Malrotation of the femoral component in the axial plane leads to patellofemoral mal-tracking, overtightening of the lateral (excessive ER) or medial (excessive IR) compartments, especially in flexion and thus an overall kinematic mismatch. [4, 9, 16,17,18] Additionally, femoral component malalignment in the axial plane has been associated with poor patient-reported outcomes, accelerated wear and an increased revision rate [5, 11, 19].
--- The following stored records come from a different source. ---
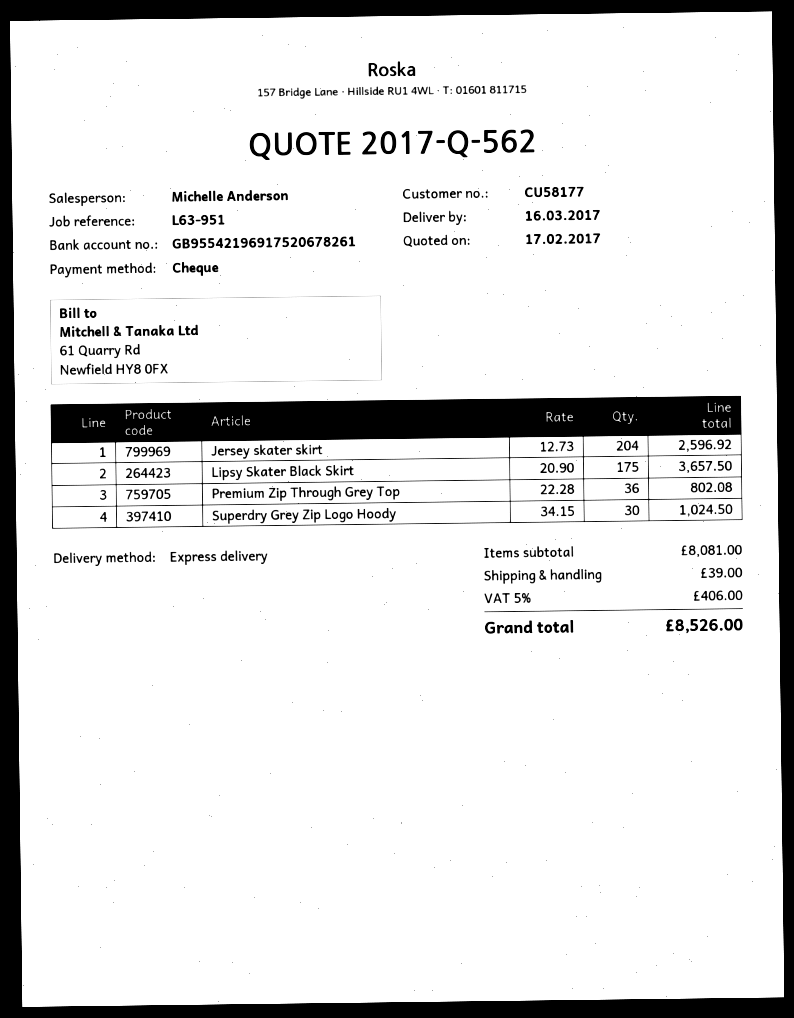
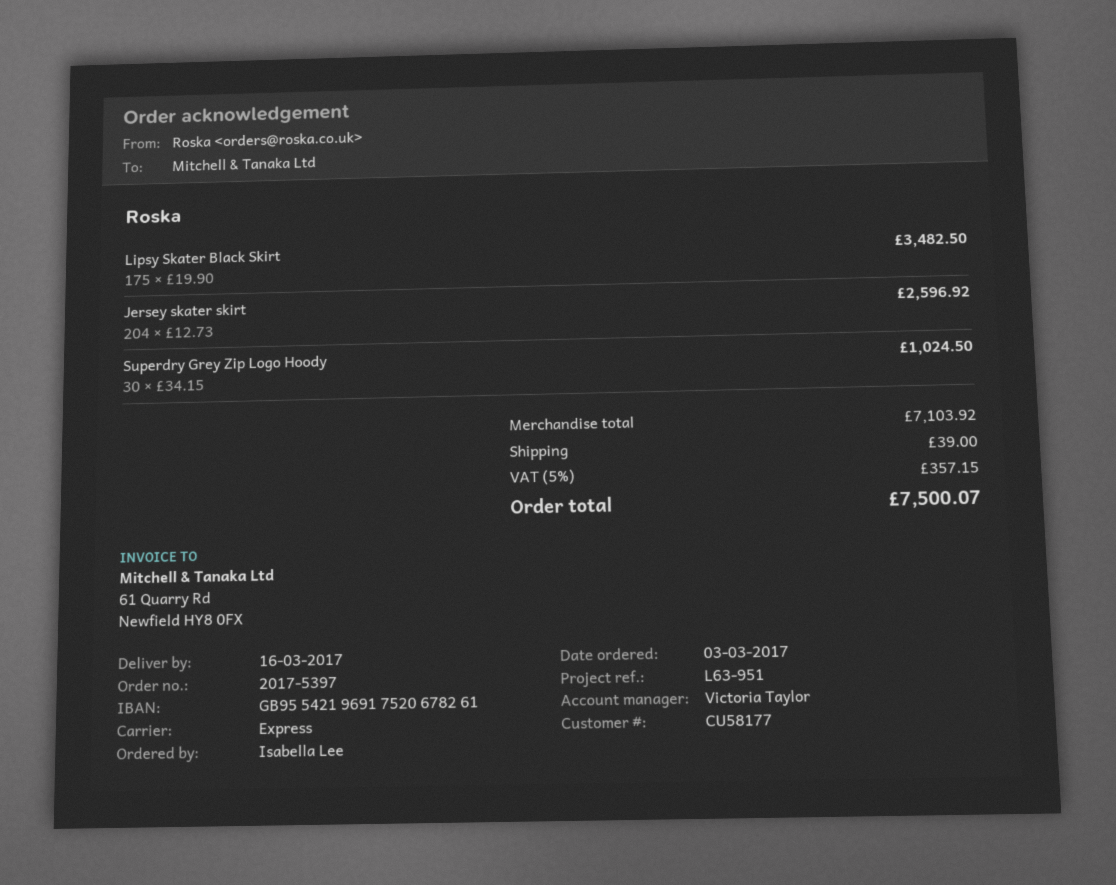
sales rep: Michelle Anderson -> Victoria Taylor
Lipsy Skater Black Skirt: 175 x 20.90 = 3657.50 -> 175 x 19.90 = 3482.50
Premium Zip Through Grey Top: 36 x 22.28 = 802.08 -> none
subtotal: 8081.00 -> 7103.92
tax: 5% = 406.00 -> 5% = 357.15
total: 8526.00 -> 7500.07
There were limitations to this study. The overall limb alignment was calculated using a non-weight-bearing imaging modality. Use of weight-bearing x-rays would probably accentuate the deformity in many cases. This may affect the validity of our results. Furthermore, it is possible that the posterior aspect of the lateral femoral condyle is only significantly affected with larger valgus deformities. We may not have observed these changes due to the small number of patients in this study with large valgus deformities (> 10°). Finally, determination of the various axes was performed by an unknown number of software engineers based on single points and subject to error. We do not have knowledge of the inter- and intra-observer reliability of these measurements.

Conclusion

Our study showed that valgus deformity does not significantly alter the relationship of the PCA vs. the EA and AP axis as previous studies suggest. The relationship of the PCA to the EA and AP axes in both varus and valgus deformity is quite heterogeneous and not reliable in isolation for proper femoral component rotational alignment. External rotation beyond 3° from PCA in valgus knees may lead to significant femoral component malrotation in a large proportion cases.